◆ **Aim of the exercise**
Your copy should hold exactly the lines from the one containing "justify-content: flex-end ->" through the last line of the entries, and no pictures.

◆ **Extracted entries**
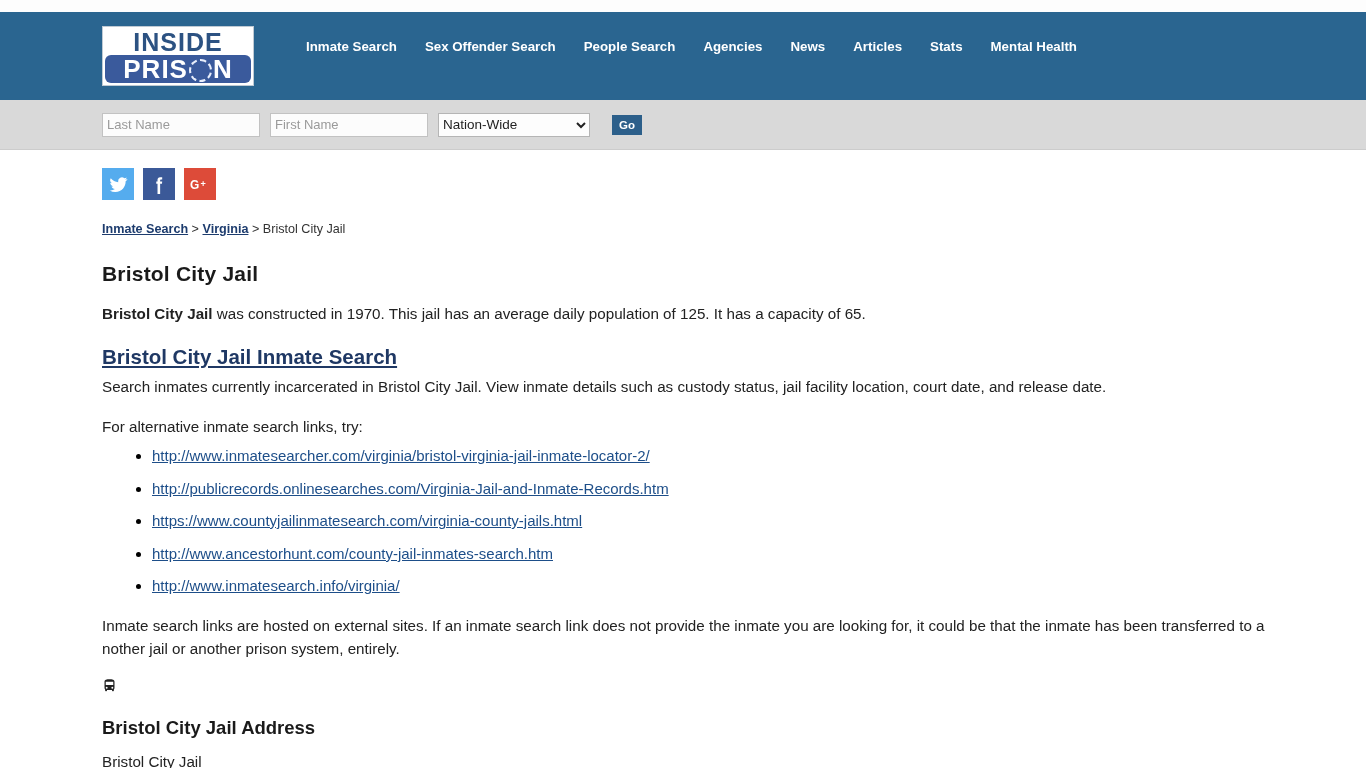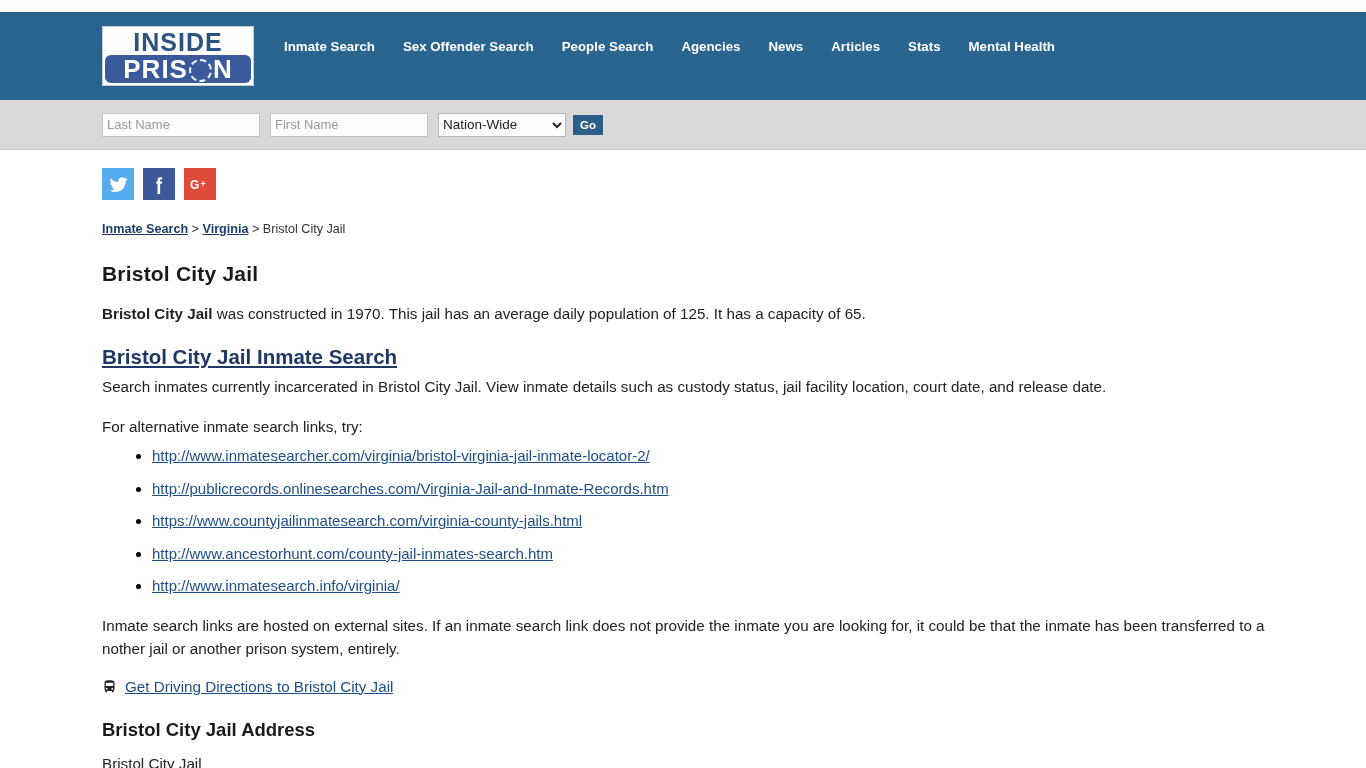"INSIDE" .site-header { gap: none -> 22px }
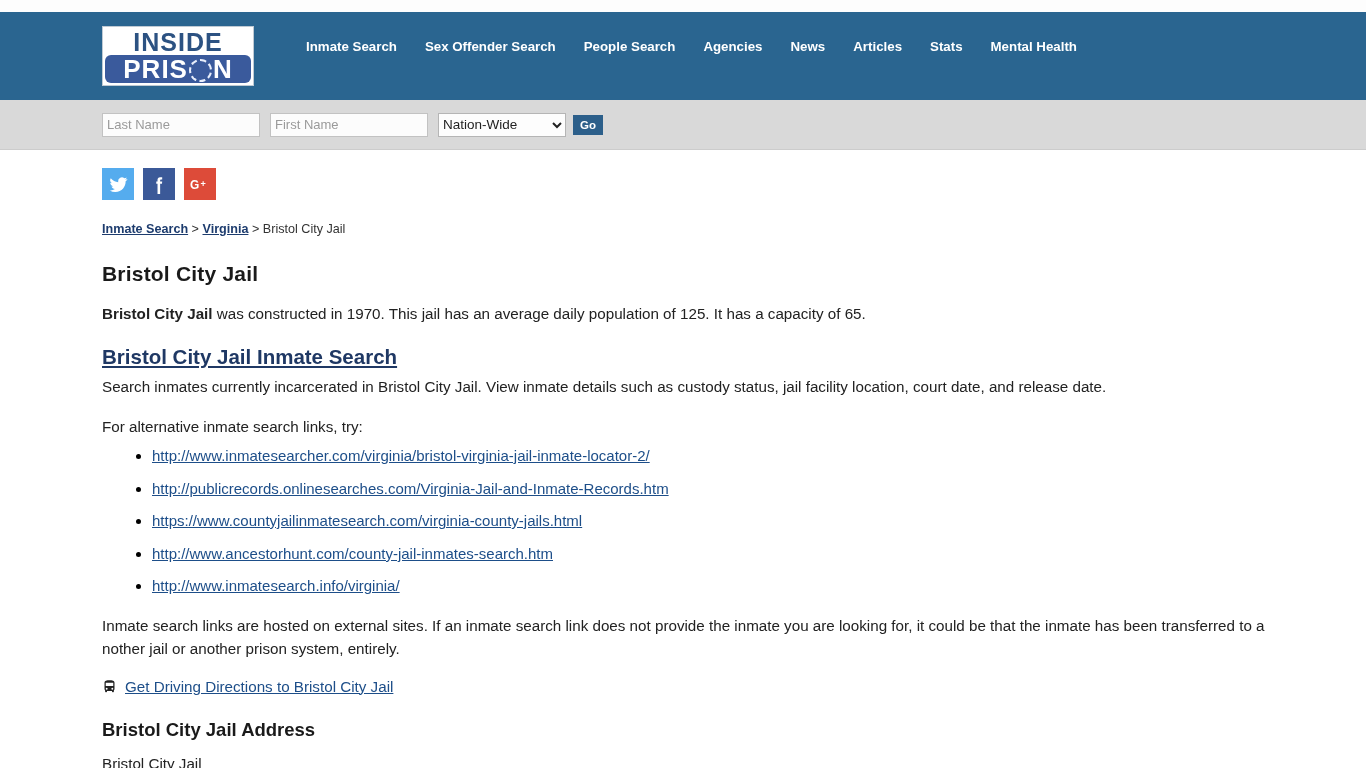"Nation-Wide" .search-bar select { margin-right: 7px -> 22px; width: 128px -> 152px }
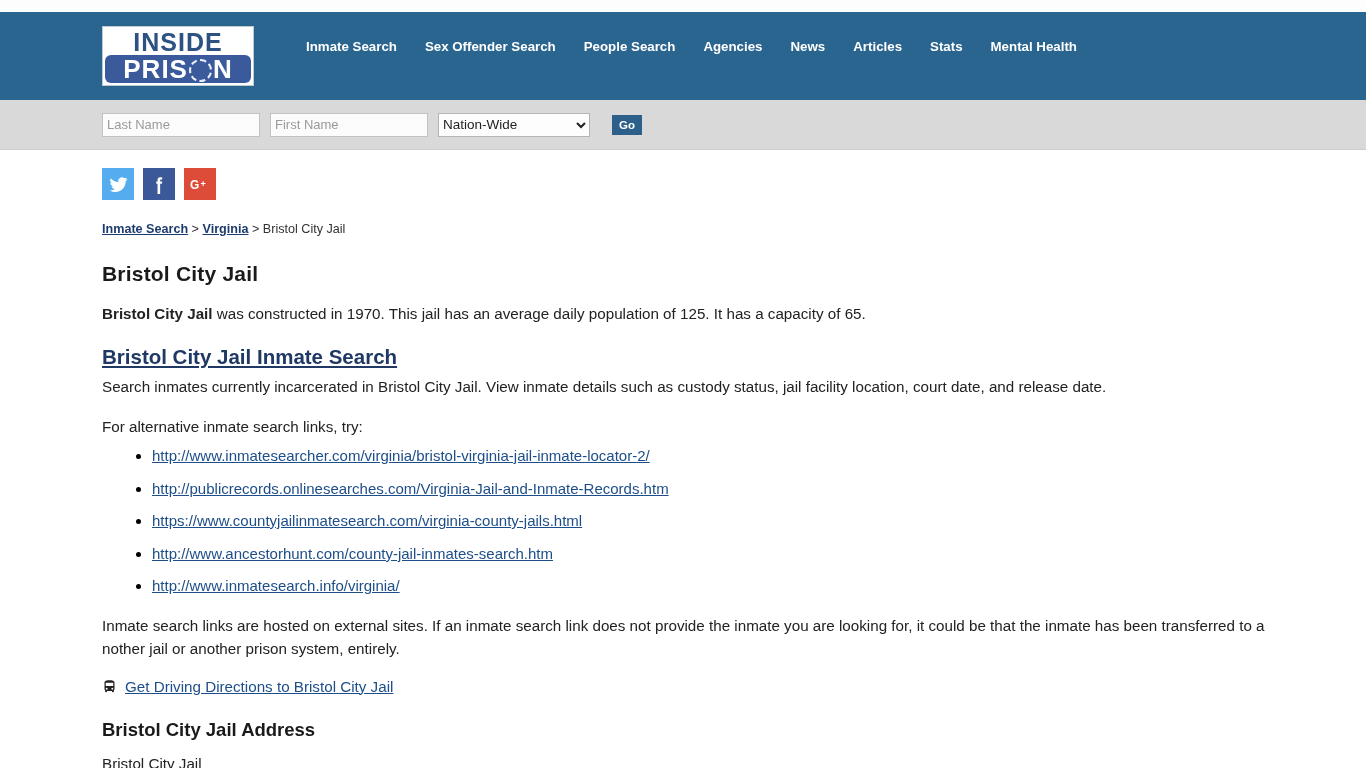"Get Driving Directions to Bristol" a { html: <a>Get Driving Directions to Bristol City Jail</a> -> none }
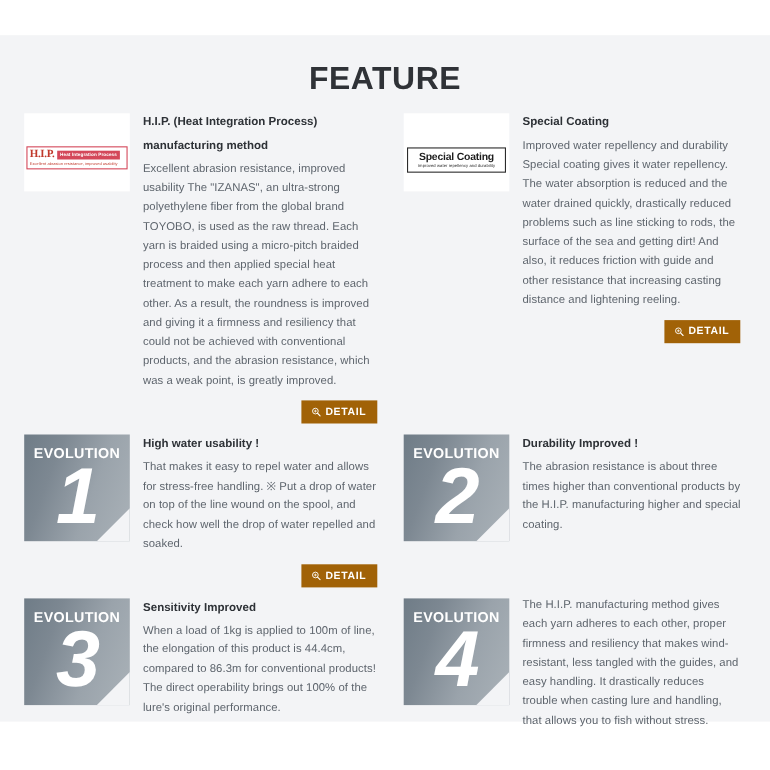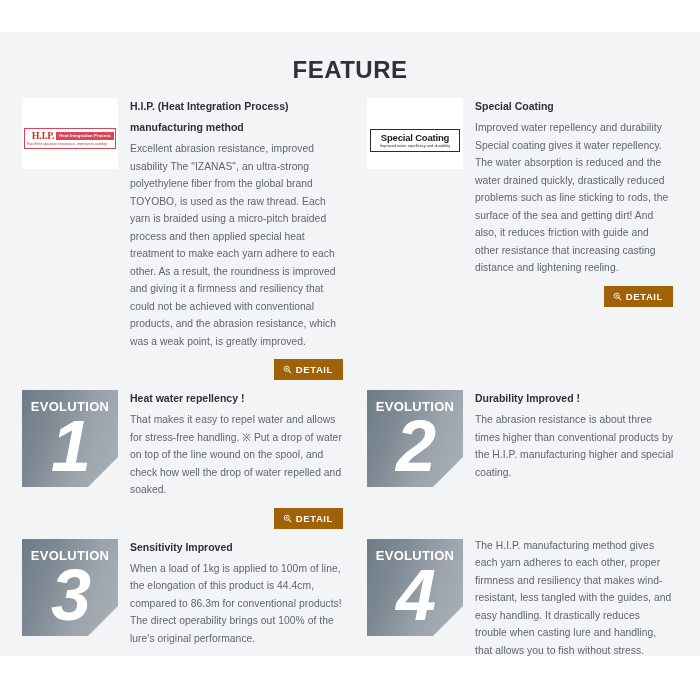"FEATURE" .feature-title { font-size: 24px -> 29px }
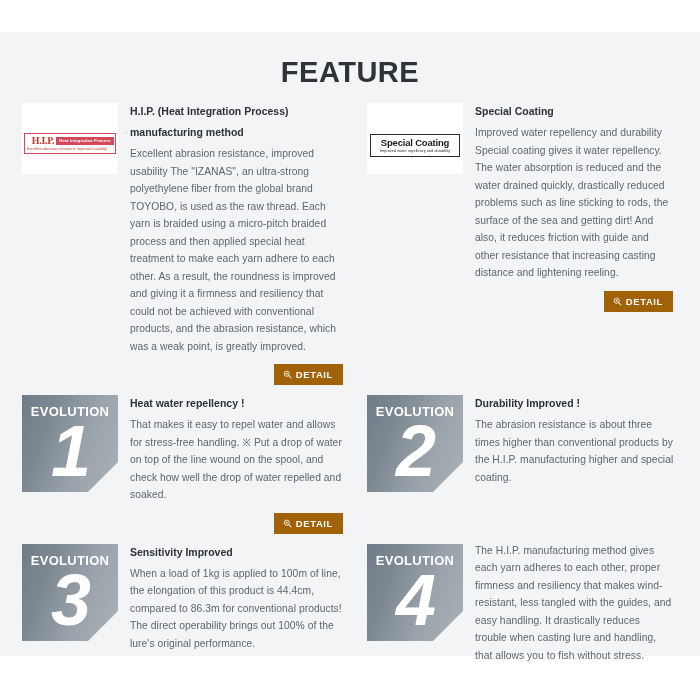"H.I.P." .hip-row { justify-content: flex-end -> none }
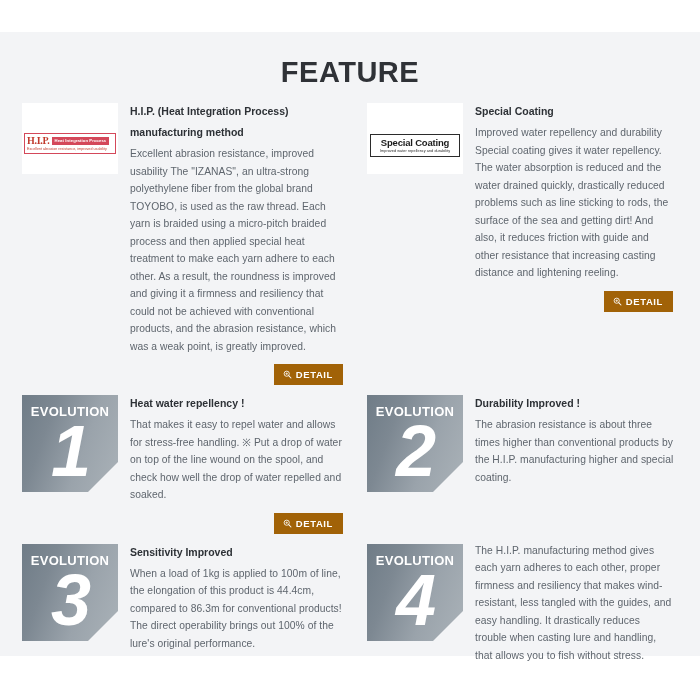"Heat water repellency !" div.block-title { text: Heat water repellency -> High water usability }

◆ **Exercise response**
"H.I.P." .hip-row { justify-content: flex-end -> none }
"Heat water repellency !" div.block-title { text: Heat water repellency -> High water usability }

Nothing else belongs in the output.